Further details are on the MGHPCC web site here.

Northeastern researchers will be able to make use of the facility for their research computing needs, with various support options. The University maintains the shared HPC infrastructure (Discovery cluster and attached storage) in the facility for use by all researchers through fair-share job scheduling. Researchers can also leverage this shared system in grant proposals. In addition, researchers can “buy in” to the shared system and add resources for a free. In return for their incremental investment, they will receive commensurate compute cycles through a preferential queue. Where required, researchers will have access to a dedicated service option, where equipment purchased by the researcher will be hosted and maintained centrally by the University, for use only by the researcher and designees.

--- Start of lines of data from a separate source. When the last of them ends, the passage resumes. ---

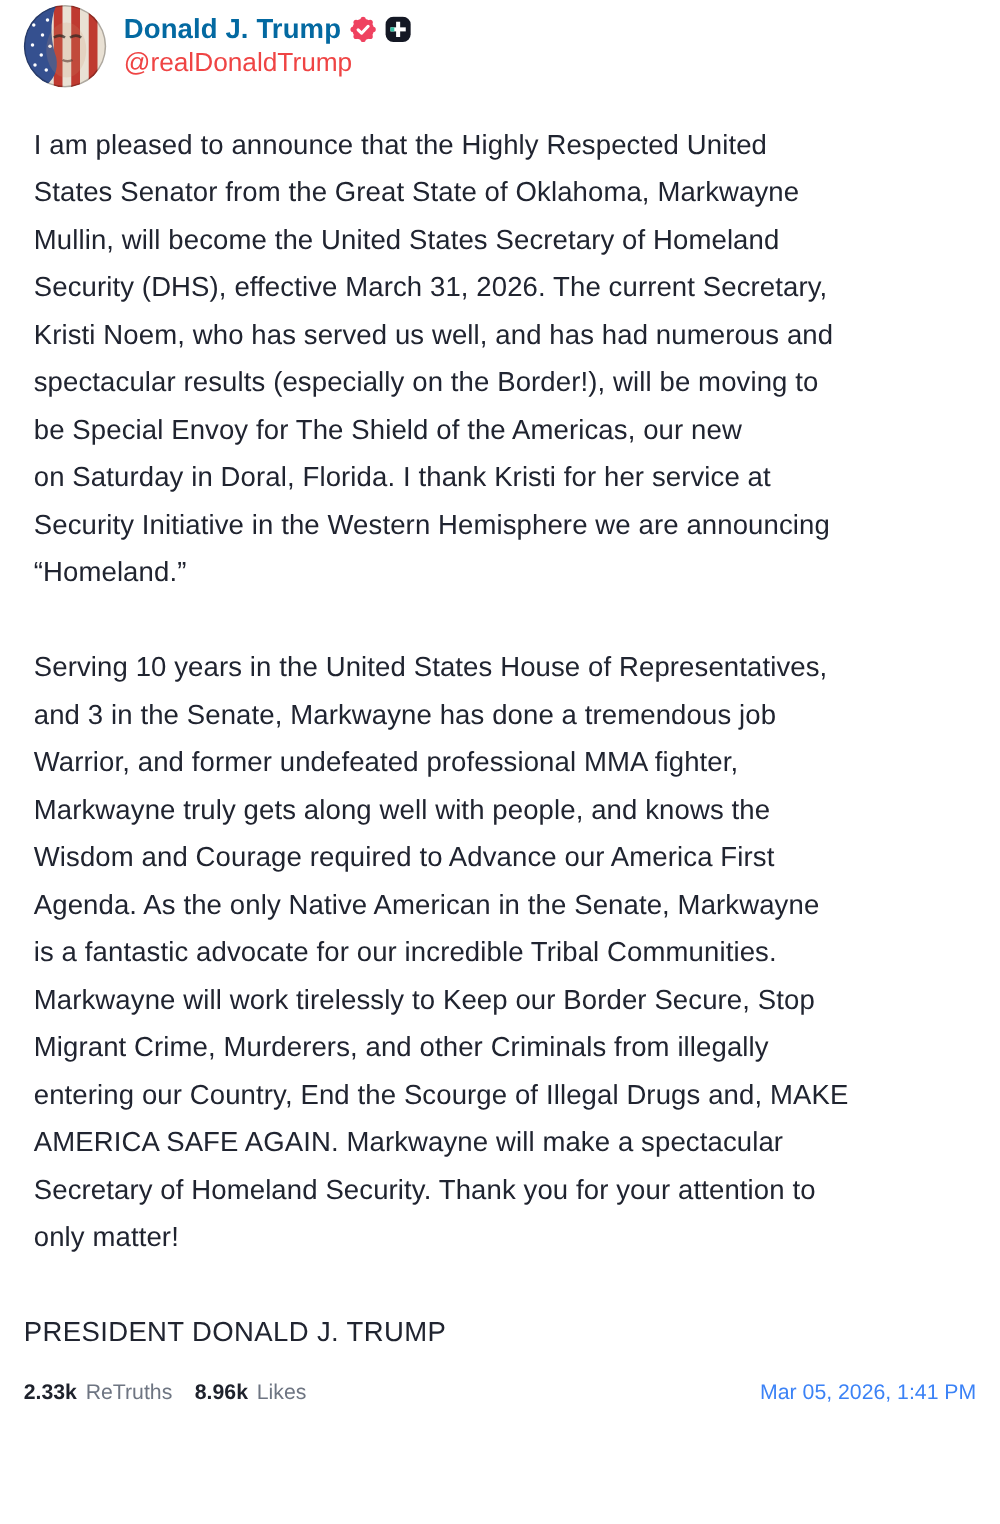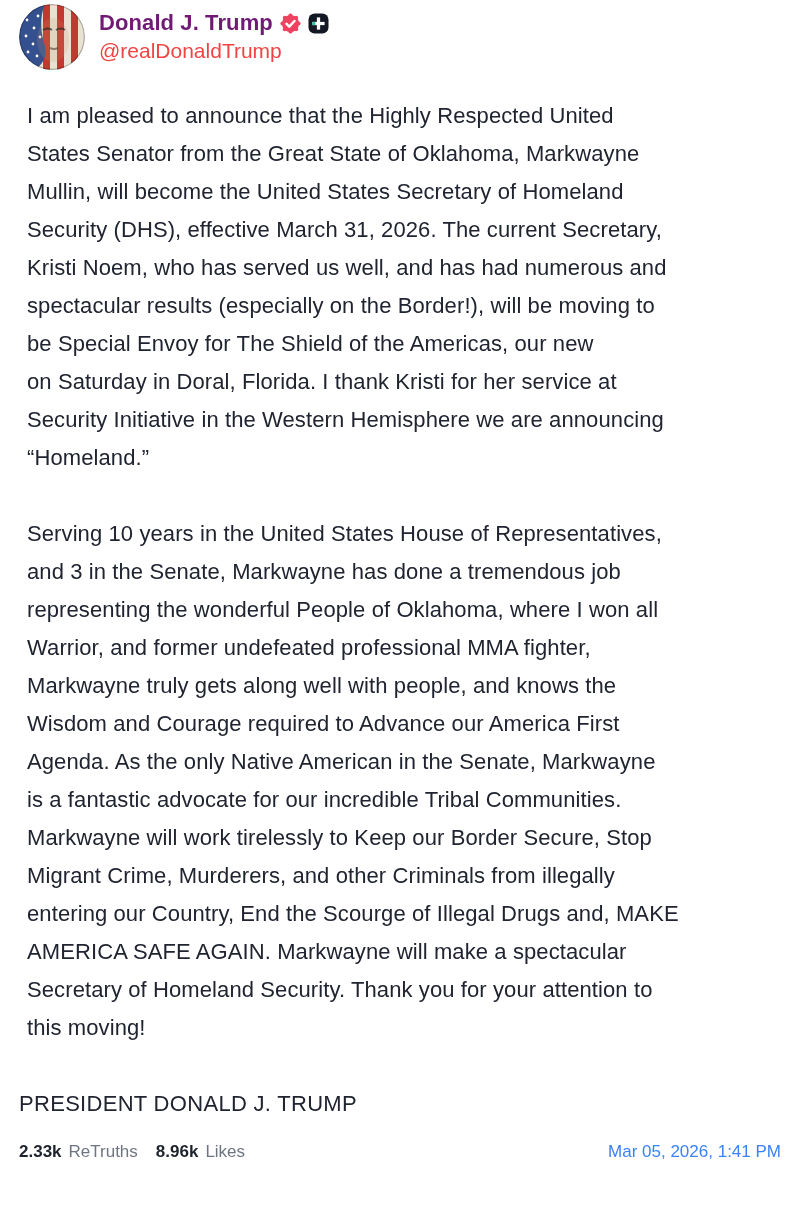"Donald J. Trump" .display-name { color: #701a75 -> #0369a1 }
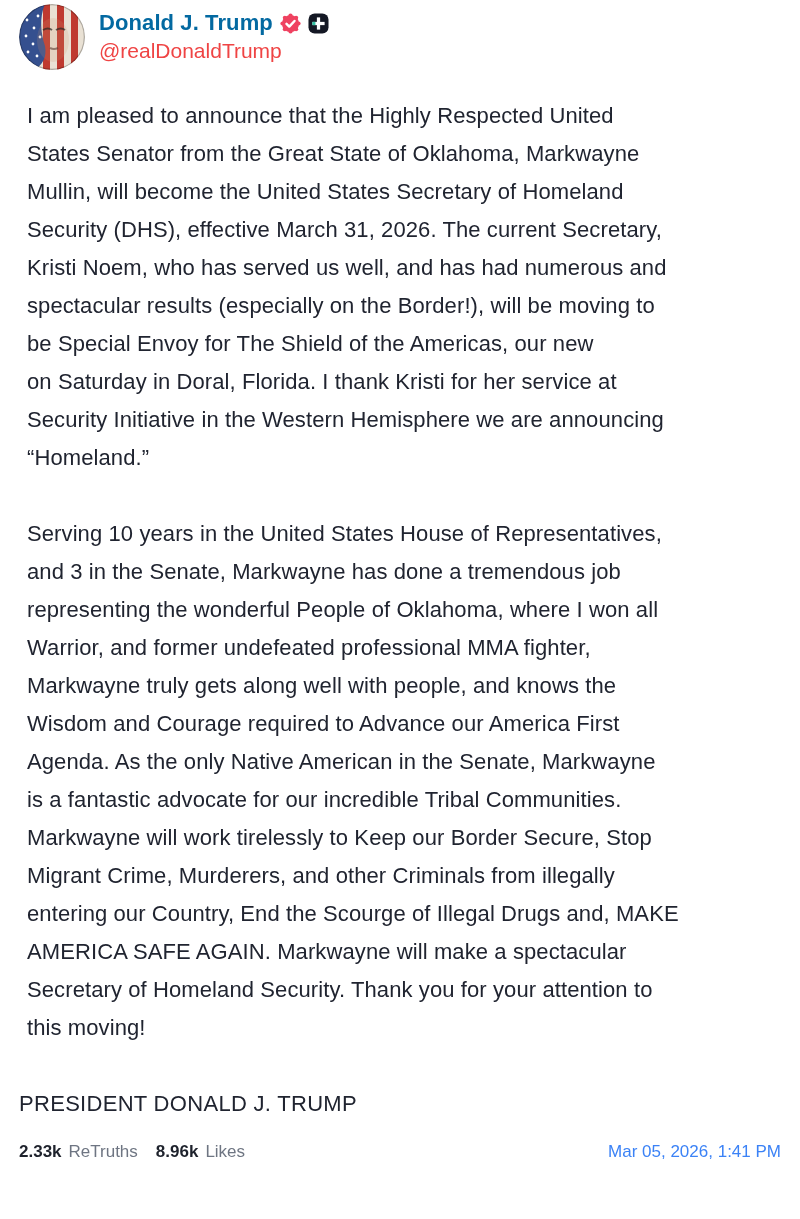"representing the wonderful People of" div.line { html: <div>representing the wonderful People of Oklahoma, where I won all</div> -> none }
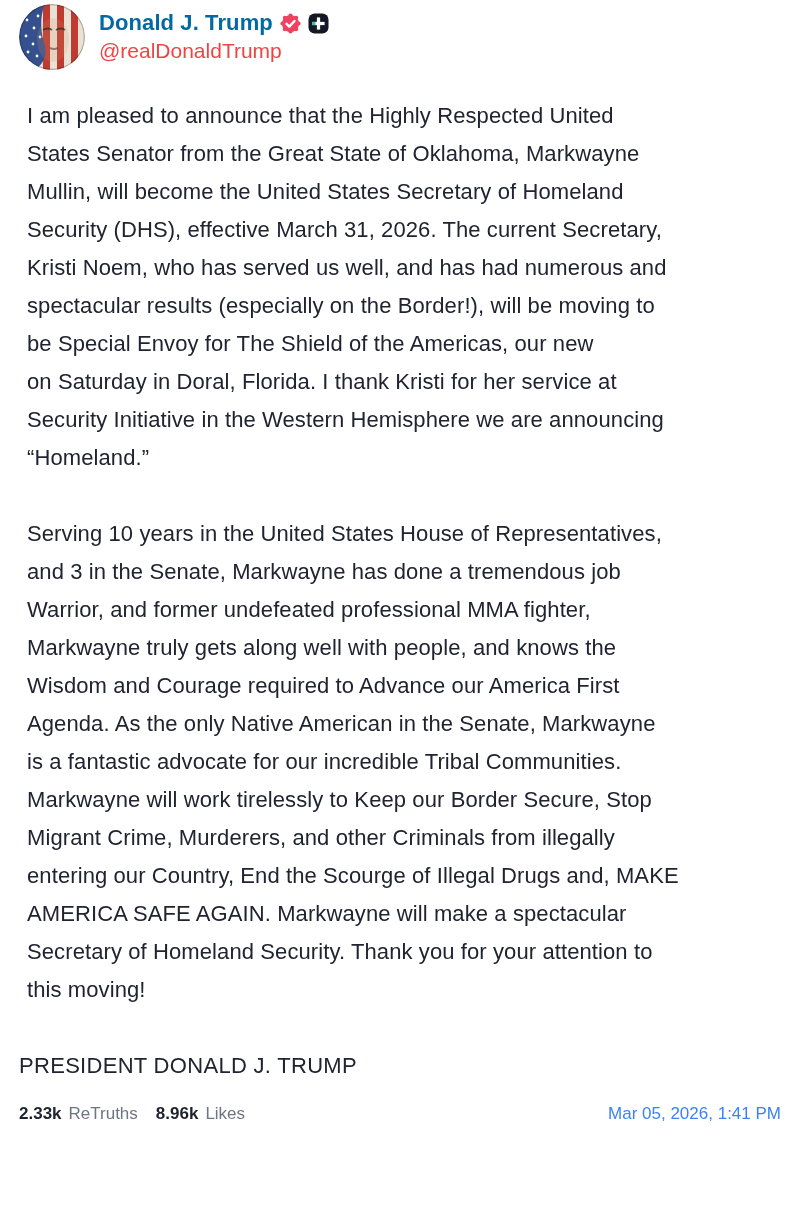"this moving!" div.line { text: this moving -> only matter }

Alternatively, researchers may purchase and maintain their HPC equipment themselves, though it is hosted at the MGHPCC facility. The support models associated with these service options for use at the MGHPCC facility, along with the funding and chargeback options can be obtained by contacting NU Research Computing here. The MGHPCC collaboration also provides the partner institutions and their researchers with new means to work together on the complex and pressing research problems of the day, including major cross-collaborative initiatives by the consortium in cyber-security and big data. Collaborative research initiatives in the past few months include a $2.3 million NSF Major Research Instrumentation grant, a $52 million NSF Track 2 proposal, $4.46 million for big-data research from the Massachusetts Life Sciences Center and a Massachusetts Open Cloud initiative under investigation. $1.2 million in seed funds have been allocated for collaborative research by consortium researchers. Northeastern University is also involved, along with its partners, in education and outreach efforts with community colleges, non-profits and entrepreneurs in the Holyoke Valley area. The collaborations are leading to joint seminars, courses and proposals in the educational space, including an electronic textbook grant from NSF, as well as several educational proposals that are currently under review by NSF.